The trouble is we crave the sweet stuff and the trickle down effect of consuming more and more of it is that we suffer.
“Evolutionarily, our mesolimbic pathway [the brain’s reward system] reinforces that sweet things provide a healthy source of carbohydrates for our bodies,” Penn State University neuroscientist Jordan Gaines Lewis said.
“Fruit is one thing, but modern diets have taken on a life of their own.
“These added sugars are sneaky and unbeknown to many of us, we’ve become hooked.

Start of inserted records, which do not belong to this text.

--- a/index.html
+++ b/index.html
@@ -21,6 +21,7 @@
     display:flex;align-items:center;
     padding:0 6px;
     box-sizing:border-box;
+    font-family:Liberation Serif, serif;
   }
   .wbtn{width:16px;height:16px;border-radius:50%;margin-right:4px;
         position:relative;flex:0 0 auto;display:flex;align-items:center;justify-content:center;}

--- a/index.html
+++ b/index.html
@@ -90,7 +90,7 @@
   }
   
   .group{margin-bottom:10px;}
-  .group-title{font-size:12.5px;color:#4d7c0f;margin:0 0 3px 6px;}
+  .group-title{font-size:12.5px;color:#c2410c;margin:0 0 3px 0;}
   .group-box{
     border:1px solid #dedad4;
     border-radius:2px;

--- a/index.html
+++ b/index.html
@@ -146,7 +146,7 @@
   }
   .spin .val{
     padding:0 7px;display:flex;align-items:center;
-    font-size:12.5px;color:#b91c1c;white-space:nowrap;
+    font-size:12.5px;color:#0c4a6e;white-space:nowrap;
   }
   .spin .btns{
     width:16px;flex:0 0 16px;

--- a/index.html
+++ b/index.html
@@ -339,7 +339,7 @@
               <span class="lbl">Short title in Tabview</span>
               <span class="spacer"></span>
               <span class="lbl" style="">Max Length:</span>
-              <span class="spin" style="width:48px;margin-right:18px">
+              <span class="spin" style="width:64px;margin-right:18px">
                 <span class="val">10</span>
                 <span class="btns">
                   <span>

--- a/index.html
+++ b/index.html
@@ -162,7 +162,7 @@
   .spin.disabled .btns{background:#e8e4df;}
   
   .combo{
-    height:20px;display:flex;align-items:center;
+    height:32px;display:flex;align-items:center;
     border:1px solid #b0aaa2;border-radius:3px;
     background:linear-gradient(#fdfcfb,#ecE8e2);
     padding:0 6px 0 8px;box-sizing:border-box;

In ways that drugs of abuse, such as nicotine, cocaine and heroin, hijack the brain’s reward pathway and make users dependent, increasing neuro-chemical and behavioural evidence suggests that sugar is addictive in the same way, too.”
Consider that a bowl of “healthy” breakfast cereal with a low-fat fruit yoghurt and a glass of apple juice consists of 20 teaspoons of sugar.

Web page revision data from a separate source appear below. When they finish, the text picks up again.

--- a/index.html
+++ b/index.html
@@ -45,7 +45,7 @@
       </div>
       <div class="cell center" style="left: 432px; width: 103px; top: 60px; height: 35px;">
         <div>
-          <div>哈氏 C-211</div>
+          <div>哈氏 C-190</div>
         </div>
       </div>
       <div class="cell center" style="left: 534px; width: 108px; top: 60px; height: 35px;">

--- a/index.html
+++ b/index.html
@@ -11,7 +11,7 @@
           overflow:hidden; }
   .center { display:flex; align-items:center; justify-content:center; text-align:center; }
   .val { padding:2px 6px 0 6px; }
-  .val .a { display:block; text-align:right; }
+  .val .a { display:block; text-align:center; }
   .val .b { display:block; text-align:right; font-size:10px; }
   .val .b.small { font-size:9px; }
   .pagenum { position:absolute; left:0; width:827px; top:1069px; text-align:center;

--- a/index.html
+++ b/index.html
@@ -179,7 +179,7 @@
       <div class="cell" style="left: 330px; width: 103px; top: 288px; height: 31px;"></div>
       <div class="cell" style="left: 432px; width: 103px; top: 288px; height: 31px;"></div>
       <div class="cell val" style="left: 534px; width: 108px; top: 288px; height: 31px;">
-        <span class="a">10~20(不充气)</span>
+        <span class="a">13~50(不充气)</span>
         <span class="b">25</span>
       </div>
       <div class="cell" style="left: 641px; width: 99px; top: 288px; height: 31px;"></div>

That’s before you’ve even had your sweet “treat” for the day, your healthy low-fat yoghurt snack (many brands have five or six teaspoons of added sugar in a serve) or added a couple of tablespoons of barbecue sauce (one tablespoon has two teaspoons of sugar in it) to your “healthy” dinner of steak and vegetables.
And forget about your sugar-drenched fruit drink with lunch.

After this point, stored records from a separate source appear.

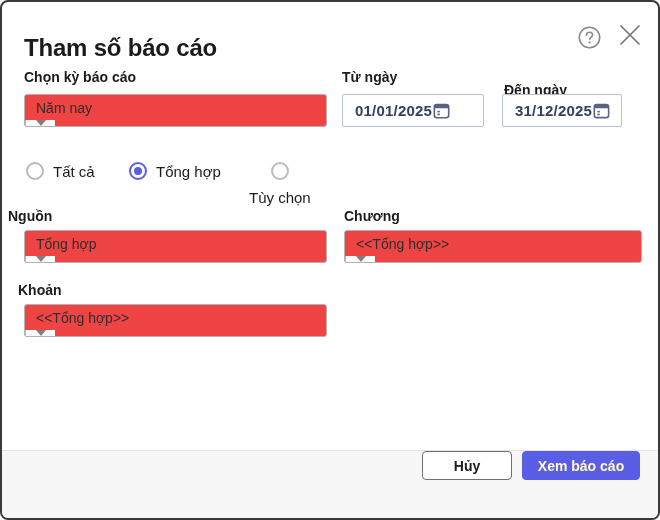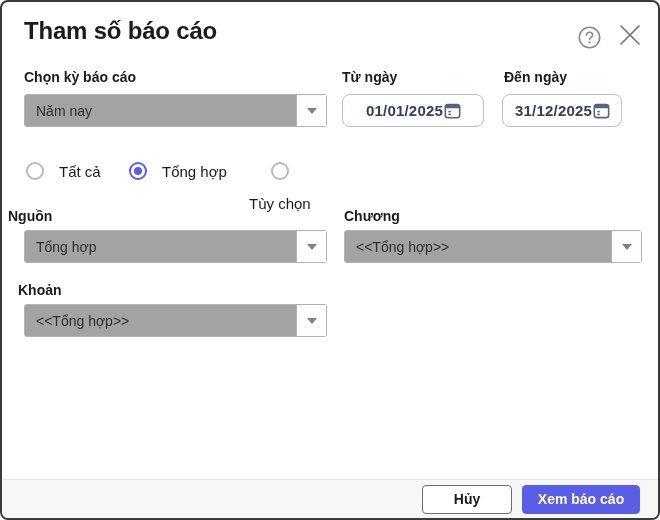--- a/index.html
+++ b/index.html
@@ -12,7 +12,7 @@
   }
 
   .dialog-title{
-    position:absolute;left:22px;top:15px;margin:0;
+    position:absolute;left:22px;top:32px;margin:0;
     font-size:24px;font-weight:bold;color:#1b1b1b;letter-spacing:-0.2px;
   }
 

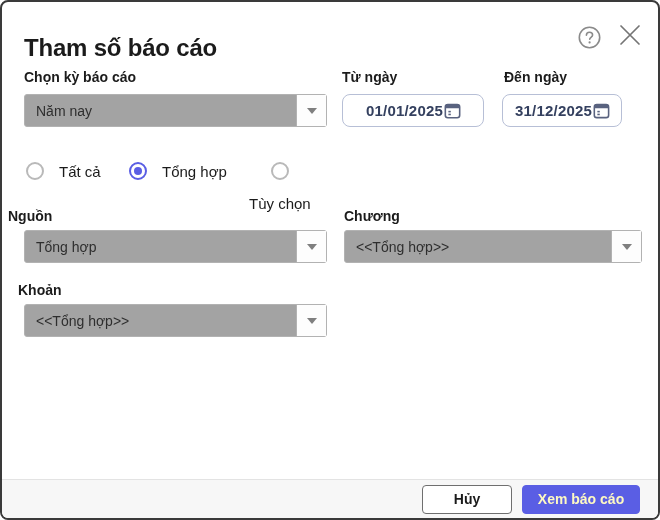--- a/index.html
+++ b/index.html
@@ -83,7 +83,7 @@
 
   <span class="field-label" style="left:22px;top:67px;text-align:right;">Chọn kỳ báo cáo</span>
   <span class="field-label" style="left:340px;top:67px;">Từ ngày</span>
-  <span class="field-label" style="left:502px;top:67px;">Đến ngày</span>
+  <span class="field-label" style="left:502px;top:80px;">Đến ngày</span>
 
   <div class="select" style="left:22px;top:92px;width:303px;">
     <span class="select-value">Năm nay</span>

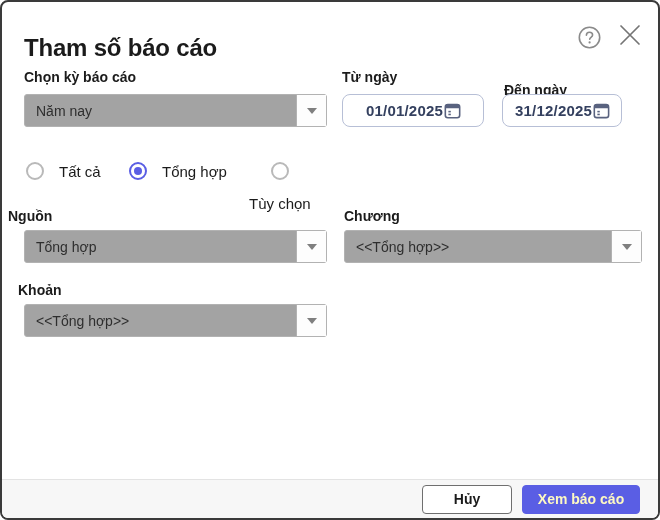--- a/index.html
+++ b/index.html
@@ -24,8 +24,8 @@
 
   
   .select{
-    position:absolute;height:33px;background:#a3a3a3;border:1px solid #b2b2b2;
-    border-radius:3px;display:flex;align-items:stretch;cursor:pointer;
+    position:absolute;height:33px;background:#ef4444;border:1px solid #b2b2b2;
+    border-radius:3px;display:flex;align-items:stretch;cursor:pointer;flex-direction:column;
   }
   .select-value{flex:1;display:flex;align-items:center;padding:0 11px;font-size:14px;color:#2e2e2e;white-space:nowrap;overflow:hidden;}
   .select-arrow{width:30px;border-left:1px solid #b2b2b2;display:flex;align-items:center;justify-content:center;background:#fdfdfd;}

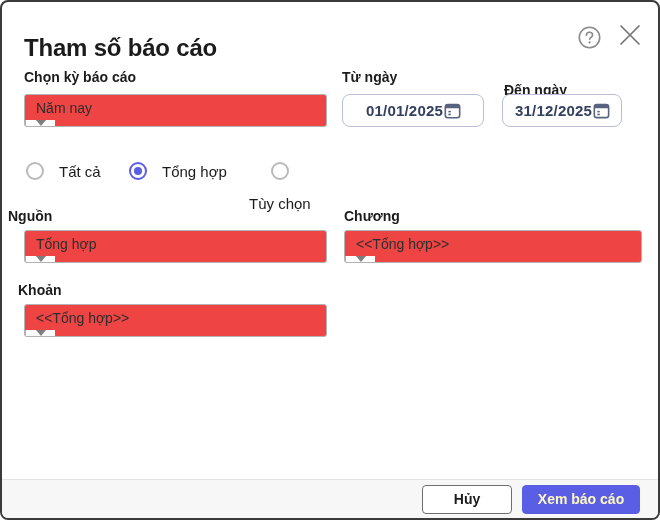--- a/index.html
+++ b/index.html
@@ -34,7 +34,7 @@
   
   .datebox{
     position:absolute;height:33px;background:#fff;border:1px solid #b7bfd6;
-    border-radius:8px;display:flex;align-items:center;justify-content:center;
+    border-radius:2px;display:flex;align-items:center;justify-content:flex-start;
     padding:0 10px 0 12px;cursor:text;
   }
   .date-value{font-size:15px;font-weight:600;color:#34405f;letter-spacing:0.2px;}

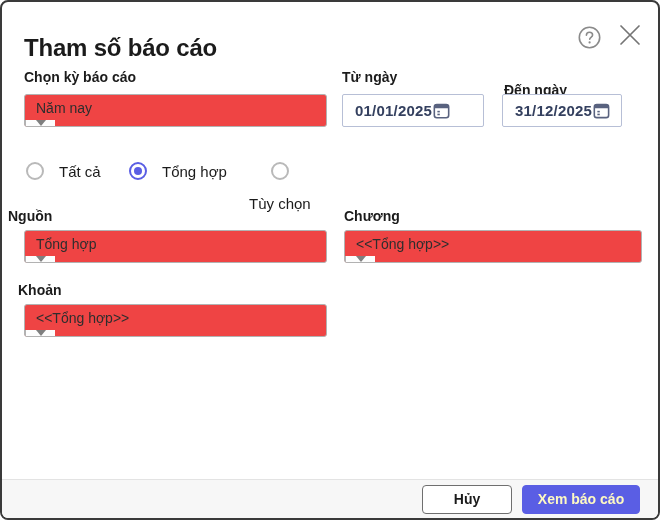--- a/index.html
+++ b/index.html
@@ -40,7 +40,7 @@
   .date-value{font-size:15px;font-weight:600;color:#34405f;letter-spacing:0.2px;}
 
   
-  .radio-item{position:absolute;top:160px;height:18px;display:flex;align-items:center;gap:15px;cursor:pointer;}
+  .radio-item{position:absolute;top:160px;height:18px;display:flex;align-items:center;gap:9px;cursor:pointer;}
   .radio-circle{width:18px;height:18px;border-radius:50%;border:2px solid #b9b9b9;background:#fff;position:relative;flex:0 0 auto;}
   .radio-item.selected .radio-circle{border-color:var(--primary,#5a5ee4);}
   .radio-item.selected .radio-circle::after{

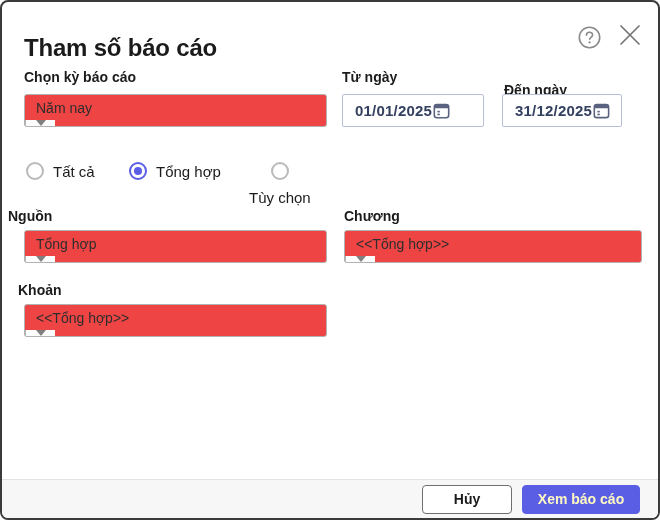--- a/index.html
+++ b/index.html
@@ -51,8 +51,8 @@
 
   
   .footer{
-    position:absolute;left:0;right:0;bottom:0;height:39px;background:#f7f7f7;
-    border-top:1px solid #e3e3e3;display:flex;align-items:center;justify-content:flex-end;
+    position:absolute;left:0;right:0;bottom:0;height:68px;background:#f7f7f7;
+    border-top:1px solid #e3e3e3;display:flex;justify-content:flex-end;
     gap:10px;padding-right:18px;
   }
   .btn{height:29px;border-radius:4px;font-size:14px;font-weight:bold;cursor:pointer;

“Over-activating this reward system kickstarts a series of unfortunate events – loss of control, craving, and increased tolerance to sugar,” neuroscientist Nicole Avena explained in a TED-Ed video.
Gaines Lewis explains: “In short, this means that repeated access to sugar over time leads to prolonged dopamine signalling, greater excitation of the brain’s reward pathways and a need for even more sugar to activate all of the midbrain dopamine receptors like before”.
“The brain becomes tolerant to sugar, and more is needed to attain the same sugar high.”
The cyclical spiral can do more than make us seek more.
One recent study out of UCLA found excess sugar consumption can mess with memory and learning.
Bingeing on the sweet stuff disrupts the ability to think clearly and proper synapse function.
“Our findings illustrate that what you eat affects how you think,” said the study’s author Fernando Gomez-Pinilla, a professor of neurosurgery at the David Geffen School of Medicine at UCLA.
One new study shows that sugar withdrawals can lead to impulsive behaviour, while separate research suggests it can cause anxiety and depression.
YOU CAN STILL INDULGE, SOMETIMES
It’s news so depressing that it makes me want to go and eat some gelato to feel better.
However, there is good news. Relatively.
Firstly, many of the studies are extreme. We don’t have to be extreme, we just need to watch our consumption and be aware of the hidden added sugars.
Sticking to as much unpackaged, unprocessed foods as we can means there’s room for a bit of gelato – or whatever your sweet poison is.
Secondly, it is possible to decrease the brain’s tolerance of sugar and thereby reduce the rollercoaster effect it has on our brain and emotions.
Gaines Lewis recounted the experience of a friend, Andrew, who gave up sugar for 40 days and went through the whole gamut of withdrawal. After the 40 days, Andrew had overcome the worst, and had probably reversed some of his altered dopamine signalling, she wrote.
“I remember eating my first sweet and thinking it was too sweet. I had to rebuild my tolerance,” he said, after the sugar-free period.
Or just leave the tolerance levels low and enjoy that little hit that little bit more.